▸ **TASK DIRECTIONS**
Please copy, exactly as they appear below, the lines from the one containing "- But how do" through the one containing "To download the".

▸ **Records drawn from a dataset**

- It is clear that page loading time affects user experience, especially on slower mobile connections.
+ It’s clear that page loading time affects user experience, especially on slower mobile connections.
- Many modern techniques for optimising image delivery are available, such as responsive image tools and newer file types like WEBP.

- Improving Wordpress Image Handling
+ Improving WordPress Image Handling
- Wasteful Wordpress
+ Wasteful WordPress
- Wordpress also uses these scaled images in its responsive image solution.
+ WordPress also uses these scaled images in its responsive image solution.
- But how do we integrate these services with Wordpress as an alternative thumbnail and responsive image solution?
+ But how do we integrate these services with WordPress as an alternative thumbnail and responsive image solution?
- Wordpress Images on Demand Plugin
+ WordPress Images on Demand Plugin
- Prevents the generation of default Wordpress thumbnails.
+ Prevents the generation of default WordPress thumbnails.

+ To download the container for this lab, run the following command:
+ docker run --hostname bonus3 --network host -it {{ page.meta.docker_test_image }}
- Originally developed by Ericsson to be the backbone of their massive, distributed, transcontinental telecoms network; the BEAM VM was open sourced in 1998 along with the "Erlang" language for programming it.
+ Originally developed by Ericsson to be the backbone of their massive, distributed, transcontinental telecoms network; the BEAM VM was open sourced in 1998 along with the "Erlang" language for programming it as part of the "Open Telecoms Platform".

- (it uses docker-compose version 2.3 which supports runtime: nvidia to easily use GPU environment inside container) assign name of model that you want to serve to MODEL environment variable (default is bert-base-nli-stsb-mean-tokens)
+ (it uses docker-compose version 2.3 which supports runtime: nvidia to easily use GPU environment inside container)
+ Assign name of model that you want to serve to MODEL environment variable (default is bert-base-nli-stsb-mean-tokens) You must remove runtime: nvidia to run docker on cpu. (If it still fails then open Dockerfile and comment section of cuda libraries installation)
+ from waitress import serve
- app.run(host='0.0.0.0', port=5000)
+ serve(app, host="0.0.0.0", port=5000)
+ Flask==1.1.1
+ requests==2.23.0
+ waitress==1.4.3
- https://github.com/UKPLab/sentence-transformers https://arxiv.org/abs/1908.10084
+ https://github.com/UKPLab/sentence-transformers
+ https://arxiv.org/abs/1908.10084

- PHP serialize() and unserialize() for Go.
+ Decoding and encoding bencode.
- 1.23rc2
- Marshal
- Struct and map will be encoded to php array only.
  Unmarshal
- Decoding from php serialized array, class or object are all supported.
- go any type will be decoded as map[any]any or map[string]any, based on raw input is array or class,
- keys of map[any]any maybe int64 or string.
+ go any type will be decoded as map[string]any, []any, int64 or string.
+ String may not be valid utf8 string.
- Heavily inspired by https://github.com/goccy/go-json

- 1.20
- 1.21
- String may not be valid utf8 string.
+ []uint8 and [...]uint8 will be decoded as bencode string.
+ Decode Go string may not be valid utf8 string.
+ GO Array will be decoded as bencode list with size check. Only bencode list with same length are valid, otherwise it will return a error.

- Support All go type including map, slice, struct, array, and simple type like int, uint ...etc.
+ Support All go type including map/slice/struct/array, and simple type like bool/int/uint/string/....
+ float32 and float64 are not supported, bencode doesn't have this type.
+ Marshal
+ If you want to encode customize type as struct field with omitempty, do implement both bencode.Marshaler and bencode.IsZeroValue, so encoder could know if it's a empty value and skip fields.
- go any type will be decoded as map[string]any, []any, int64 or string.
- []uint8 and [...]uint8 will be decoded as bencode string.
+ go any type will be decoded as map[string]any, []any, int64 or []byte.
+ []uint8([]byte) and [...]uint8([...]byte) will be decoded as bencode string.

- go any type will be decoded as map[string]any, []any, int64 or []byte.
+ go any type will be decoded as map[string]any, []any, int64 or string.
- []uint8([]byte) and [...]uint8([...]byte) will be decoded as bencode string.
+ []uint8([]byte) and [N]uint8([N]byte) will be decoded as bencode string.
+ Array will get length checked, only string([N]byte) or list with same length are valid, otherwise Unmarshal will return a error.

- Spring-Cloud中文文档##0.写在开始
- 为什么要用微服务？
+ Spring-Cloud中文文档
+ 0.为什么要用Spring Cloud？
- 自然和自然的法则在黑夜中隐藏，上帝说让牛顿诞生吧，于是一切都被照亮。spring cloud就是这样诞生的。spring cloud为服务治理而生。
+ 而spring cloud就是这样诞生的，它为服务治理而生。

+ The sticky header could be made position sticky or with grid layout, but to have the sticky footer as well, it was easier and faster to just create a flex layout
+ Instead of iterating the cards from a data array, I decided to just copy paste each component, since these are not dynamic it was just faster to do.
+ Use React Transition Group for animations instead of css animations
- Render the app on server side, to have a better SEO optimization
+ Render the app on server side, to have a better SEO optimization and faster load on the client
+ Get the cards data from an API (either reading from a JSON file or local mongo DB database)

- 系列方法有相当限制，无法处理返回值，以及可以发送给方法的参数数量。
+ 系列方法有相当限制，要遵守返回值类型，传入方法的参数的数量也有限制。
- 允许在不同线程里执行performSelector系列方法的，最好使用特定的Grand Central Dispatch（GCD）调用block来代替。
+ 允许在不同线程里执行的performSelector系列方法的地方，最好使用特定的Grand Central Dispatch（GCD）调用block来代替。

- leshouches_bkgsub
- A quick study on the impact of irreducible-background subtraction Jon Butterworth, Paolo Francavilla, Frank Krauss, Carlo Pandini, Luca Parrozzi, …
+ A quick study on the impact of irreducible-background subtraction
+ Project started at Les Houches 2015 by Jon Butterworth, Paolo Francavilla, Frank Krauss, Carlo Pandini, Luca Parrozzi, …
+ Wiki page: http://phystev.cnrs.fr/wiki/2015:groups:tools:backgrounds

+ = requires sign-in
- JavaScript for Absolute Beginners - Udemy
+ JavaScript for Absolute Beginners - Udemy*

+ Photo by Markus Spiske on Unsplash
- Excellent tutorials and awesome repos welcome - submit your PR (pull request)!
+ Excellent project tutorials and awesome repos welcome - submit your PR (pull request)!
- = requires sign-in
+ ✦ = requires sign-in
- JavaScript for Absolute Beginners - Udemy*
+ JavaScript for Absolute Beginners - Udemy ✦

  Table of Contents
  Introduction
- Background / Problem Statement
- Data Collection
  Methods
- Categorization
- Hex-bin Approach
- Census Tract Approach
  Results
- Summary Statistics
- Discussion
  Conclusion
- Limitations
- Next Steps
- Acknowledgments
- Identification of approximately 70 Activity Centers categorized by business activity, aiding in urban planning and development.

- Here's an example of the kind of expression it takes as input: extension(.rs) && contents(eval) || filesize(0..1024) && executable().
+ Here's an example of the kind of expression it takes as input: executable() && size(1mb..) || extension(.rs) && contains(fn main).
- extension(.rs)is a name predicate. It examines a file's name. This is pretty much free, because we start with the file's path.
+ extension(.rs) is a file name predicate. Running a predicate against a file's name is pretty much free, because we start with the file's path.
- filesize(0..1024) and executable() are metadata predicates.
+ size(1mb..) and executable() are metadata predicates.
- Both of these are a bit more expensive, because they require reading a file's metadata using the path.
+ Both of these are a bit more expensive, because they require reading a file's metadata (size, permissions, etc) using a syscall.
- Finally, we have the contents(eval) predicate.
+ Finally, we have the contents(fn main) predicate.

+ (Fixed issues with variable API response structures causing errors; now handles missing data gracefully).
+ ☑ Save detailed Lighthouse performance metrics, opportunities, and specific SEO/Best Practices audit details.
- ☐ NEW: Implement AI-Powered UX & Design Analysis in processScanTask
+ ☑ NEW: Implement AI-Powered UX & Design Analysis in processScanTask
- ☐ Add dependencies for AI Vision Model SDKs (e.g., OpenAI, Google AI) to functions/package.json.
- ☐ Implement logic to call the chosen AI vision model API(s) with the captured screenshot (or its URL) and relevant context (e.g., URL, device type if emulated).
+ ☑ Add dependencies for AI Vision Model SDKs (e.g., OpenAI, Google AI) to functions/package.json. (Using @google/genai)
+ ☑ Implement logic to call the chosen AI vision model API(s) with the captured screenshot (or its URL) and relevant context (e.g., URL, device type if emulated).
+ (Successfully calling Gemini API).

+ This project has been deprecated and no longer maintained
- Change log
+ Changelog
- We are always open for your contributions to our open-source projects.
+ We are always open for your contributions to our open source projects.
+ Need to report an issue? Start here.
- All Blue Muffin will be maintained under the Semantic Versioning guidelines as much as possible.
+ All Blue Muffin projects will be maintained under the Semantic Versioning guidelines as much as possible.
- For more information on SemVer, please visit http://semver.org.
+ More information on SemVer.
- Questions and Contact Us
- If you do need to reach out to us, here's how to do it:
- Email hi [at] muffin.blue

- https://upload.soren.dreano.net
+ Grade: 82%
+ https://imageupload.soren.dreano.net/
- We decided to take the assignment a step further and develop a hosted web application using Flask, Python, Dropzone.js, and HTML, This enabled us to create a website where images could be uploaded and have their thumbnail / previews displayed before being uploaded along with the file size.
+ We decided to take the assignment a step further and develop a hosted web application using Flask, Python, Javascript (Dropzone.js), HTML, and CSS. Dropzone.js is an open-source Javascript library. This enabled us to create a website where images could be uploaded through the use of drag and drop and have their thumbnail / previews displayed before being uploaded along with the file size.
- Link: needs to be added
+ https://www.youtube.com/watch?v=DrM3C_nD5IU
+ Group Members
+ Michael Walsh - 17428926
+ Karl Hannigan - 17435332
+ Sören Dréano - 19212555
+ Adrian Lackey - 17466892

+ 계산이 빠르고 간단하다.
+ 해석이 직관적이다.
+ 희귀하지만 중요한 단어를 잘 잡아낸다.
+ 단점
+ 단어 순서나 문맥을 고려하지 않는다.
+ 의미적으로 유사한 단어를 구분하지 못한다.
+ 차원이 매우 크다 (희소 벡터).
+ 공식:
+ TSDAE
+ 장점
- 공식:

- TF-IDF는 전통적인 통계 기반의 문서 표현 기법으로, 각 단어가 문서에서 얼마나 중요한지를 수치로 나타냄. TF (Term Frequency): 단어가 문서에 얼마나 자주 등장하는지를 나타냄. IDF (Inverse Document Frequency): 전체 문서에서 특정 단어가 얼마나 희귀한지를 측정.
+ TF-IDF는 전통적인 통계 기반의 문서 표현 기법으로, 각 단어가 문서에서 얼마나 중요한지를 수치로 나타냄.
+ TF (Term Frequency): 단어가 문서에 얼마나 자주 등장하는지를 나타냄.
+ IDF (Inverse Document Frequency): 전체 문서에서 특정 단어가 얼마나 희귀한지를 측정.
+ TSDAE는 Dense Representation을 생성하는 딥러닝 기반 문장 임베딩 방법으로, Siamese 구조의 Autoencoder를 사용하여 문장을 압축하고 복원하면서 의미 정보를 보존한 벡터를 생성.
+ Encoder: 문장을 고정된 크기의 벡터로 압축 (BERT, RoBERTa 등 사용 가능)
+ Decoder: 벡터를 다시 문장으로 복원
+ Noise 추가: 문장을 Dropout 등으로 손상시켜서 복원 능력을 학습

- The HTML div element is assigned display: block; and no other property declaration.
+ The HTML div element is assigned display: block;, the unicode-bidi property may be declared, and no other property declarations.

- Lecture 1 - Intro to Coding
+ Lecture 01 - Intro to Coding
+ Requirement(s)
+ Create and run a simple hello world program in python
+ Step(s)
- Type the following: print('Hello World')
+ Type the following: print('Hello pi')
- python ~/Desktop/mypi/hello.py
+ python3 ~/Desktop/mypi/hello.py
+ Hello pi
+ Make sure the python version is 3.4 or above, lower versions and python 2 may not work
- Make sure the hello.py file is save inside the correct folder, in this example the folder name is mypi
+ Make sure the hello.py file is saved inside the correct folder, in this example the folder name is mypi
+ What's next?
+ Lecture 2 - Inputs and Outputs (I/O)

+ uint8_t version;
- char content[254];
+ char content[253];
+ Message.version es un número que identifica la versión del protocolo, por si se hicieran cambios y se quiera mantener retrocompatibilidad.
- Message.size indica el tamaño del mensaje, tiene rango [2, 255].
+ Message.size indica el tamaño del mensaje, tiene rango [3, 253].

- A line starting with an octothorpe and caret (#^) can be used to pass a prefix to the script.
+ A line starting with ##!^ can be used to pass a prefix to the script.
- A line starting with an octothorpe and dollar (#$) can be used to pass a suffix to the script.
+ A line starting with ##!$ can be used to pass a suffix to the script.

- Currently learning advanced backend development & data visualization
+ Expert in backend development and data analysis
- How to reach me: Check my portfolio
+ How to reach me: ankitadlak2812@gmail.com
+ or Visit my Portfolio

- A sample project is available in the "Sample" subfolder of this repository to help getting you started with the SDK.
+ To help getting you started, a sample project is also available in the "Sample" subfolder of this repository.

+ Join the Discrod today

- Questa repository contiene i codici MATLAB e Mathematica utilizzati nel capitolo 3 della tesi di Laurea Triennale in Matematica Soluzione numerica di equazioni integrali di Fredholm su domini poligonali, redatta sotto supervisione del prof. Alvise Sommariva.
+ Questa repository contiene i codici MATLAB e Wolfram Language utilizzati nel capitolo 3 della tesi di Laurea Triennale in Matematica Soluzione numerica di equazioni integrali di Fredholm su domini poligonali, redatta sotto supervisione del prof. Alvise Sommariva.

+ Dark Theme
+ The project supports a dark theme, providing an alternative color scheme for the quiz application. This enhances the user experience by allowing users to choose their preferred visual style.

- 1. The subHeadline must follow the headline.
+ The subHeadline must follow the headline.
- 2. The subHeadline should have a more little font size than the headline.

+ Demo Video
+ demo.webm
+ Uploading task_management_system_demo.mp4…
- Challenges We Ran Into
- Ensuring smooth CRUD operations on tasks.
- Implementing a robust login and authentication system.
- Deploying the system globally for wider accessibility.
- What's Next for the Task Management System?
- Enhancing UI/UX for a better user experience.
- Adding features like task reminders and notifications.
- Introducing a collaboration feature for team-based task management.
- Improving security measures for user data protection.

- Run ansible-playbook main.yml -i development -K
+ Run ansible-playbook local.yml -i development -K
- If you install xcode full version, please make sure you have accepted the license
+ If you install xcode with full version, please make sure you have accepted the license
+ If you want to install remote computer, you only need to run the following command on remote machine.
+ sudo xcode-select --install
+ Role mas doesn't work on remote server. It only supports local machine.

▸ **WRITTEN RESPONSE**
- But how do we integrate these services with Wordpress as an alternative thumbnail and responsive image solution?
+ But how do we integrate these services with WordPress as an alternative thumbnail and responsive image solution?
- Wordpress Images on Demand Plugin
+ WordPress Images on Demand Plugin
- Prevents the generation of default Wordpress thumbnails.
+ Prevents the generation of default WordPress thumbnails.

+ To download the container for this lab, run the following command:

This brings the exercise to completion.